Book/Magazine Review: The Painting and the City by Robert Freeman Wexler

Every Monday, I'll be doing spoiler-free, bite-sized book/magazine reviews.

On one hand, it's difficult to talk about Robert Freeman Wexler's prose because it doesn't easily fit most categories. On the other hand, this fresh voice is a welcome reprieve from the typical styles one is acquainted with. And it's not immediately evident how Wexler succeeds in making his prose effective. For example, a good chunk of the novel is exposition, whether it's the setting to the description of the characters. But it's not intrusive or boring and sustains your interest. The effect it produces isn't exactly one where The Painting and the City is an adrenaline-pumping novel, keeping you awake until the wee hours of the morning, but rather it has a hypnotic appeal that's both soothing and disturbing (especially later on in the book).

There are actually two narratives here, each one playing off on the other.
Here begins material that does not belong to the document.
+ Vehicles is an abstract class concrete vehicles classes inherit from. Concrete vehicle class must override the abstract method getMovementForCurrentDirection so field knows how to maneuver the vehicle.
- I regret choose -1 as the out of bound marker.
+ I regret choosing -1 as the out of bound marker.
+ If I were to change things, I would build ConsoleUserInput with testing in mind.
The apparent one is that of Wexler's initial protagonist, artist Jacob Lerner. It is in the Lerner narrative that Wexler reveals his unique tone and most likely whom most readers will sympathize with. The other narrative is the journal of Philip Schuyler and here Wexler employs a more conventional epistolary format. There's a slow build-up to events and whereas the Lerner story is more complacent, the conflict feels more lethal in the Schuyler journals. Two distinct styles are at play here and Wexler competently weaves them both together although Schuyler's could have stood on its own.
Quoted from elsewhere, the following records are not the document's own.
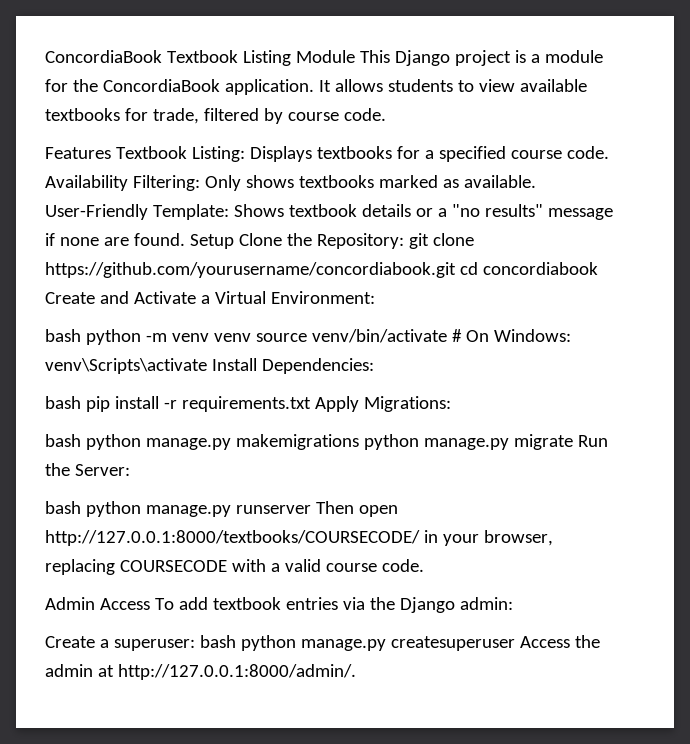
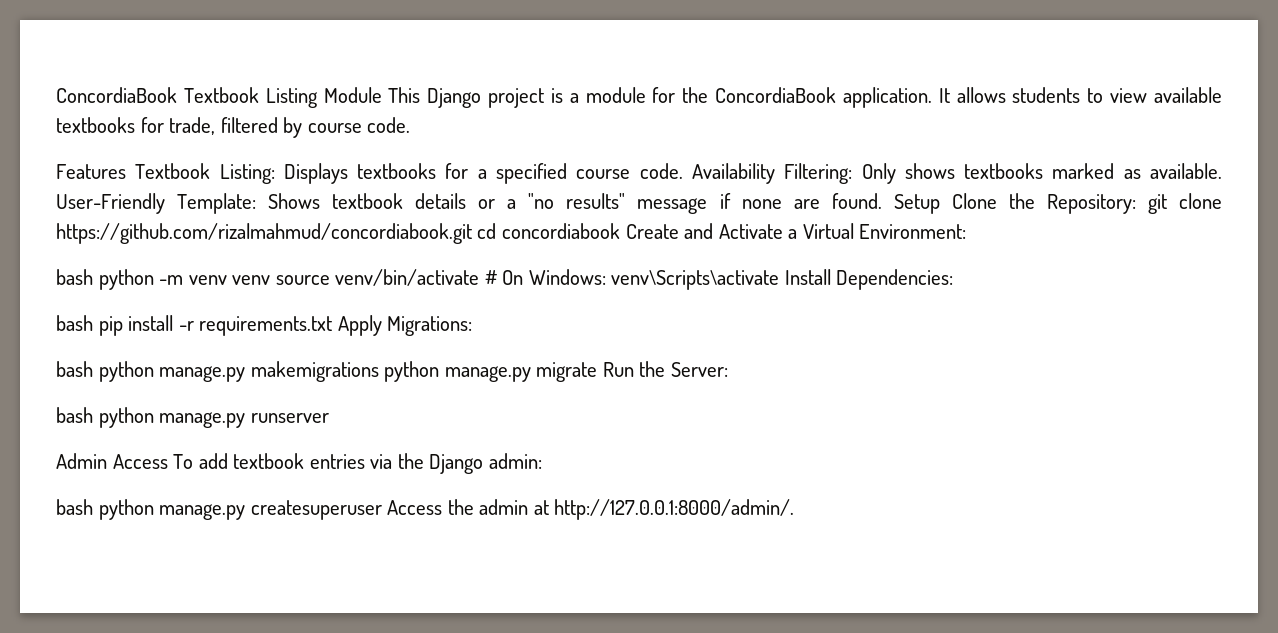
- Setup Clone the Repository: git clone https://github.com/yourusername/concordiabook.git cd concordiabook Create and Activate a Virtual Environment:
+ Setup Clone the Repository: git clone https://github.com/rizalmahmud/concordiabook.git cd concordiabook Create and Activate a Virtual Environment:
- bash python manage.py runserver Then open http://127.0.0.1:8000/textbooks/COURSECODE/ in your browser, replacing COURSECODE with a valid course code.
+ bash python manage.py runserver
- Create a superuser: bash python manage.py createsuperuser Access the admin at http://127.0.0.1:8000/admin/.
+ bash python manage.py createsuperuser Access the admin at http://127.0.0.1:8000/admin/.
What I appreciated is how Wexler seeds the theme of his novel and this becomes a recurring topic in the book. It culminates to the pay-off at the end and avoids the one-sidedness of many fictionalized conflicts. There's a distinct agenda to the book and this isn't just a simple get the character from Point A to Point B type of narrative.

Wexler conjures an unfamiliar but welcome atmosphere as well as combining elements of literary fiction with genre. There's a layer of sophistication and complexity in The Painting and the City but at the same time, one can simply enjoy it on the most basic of levels.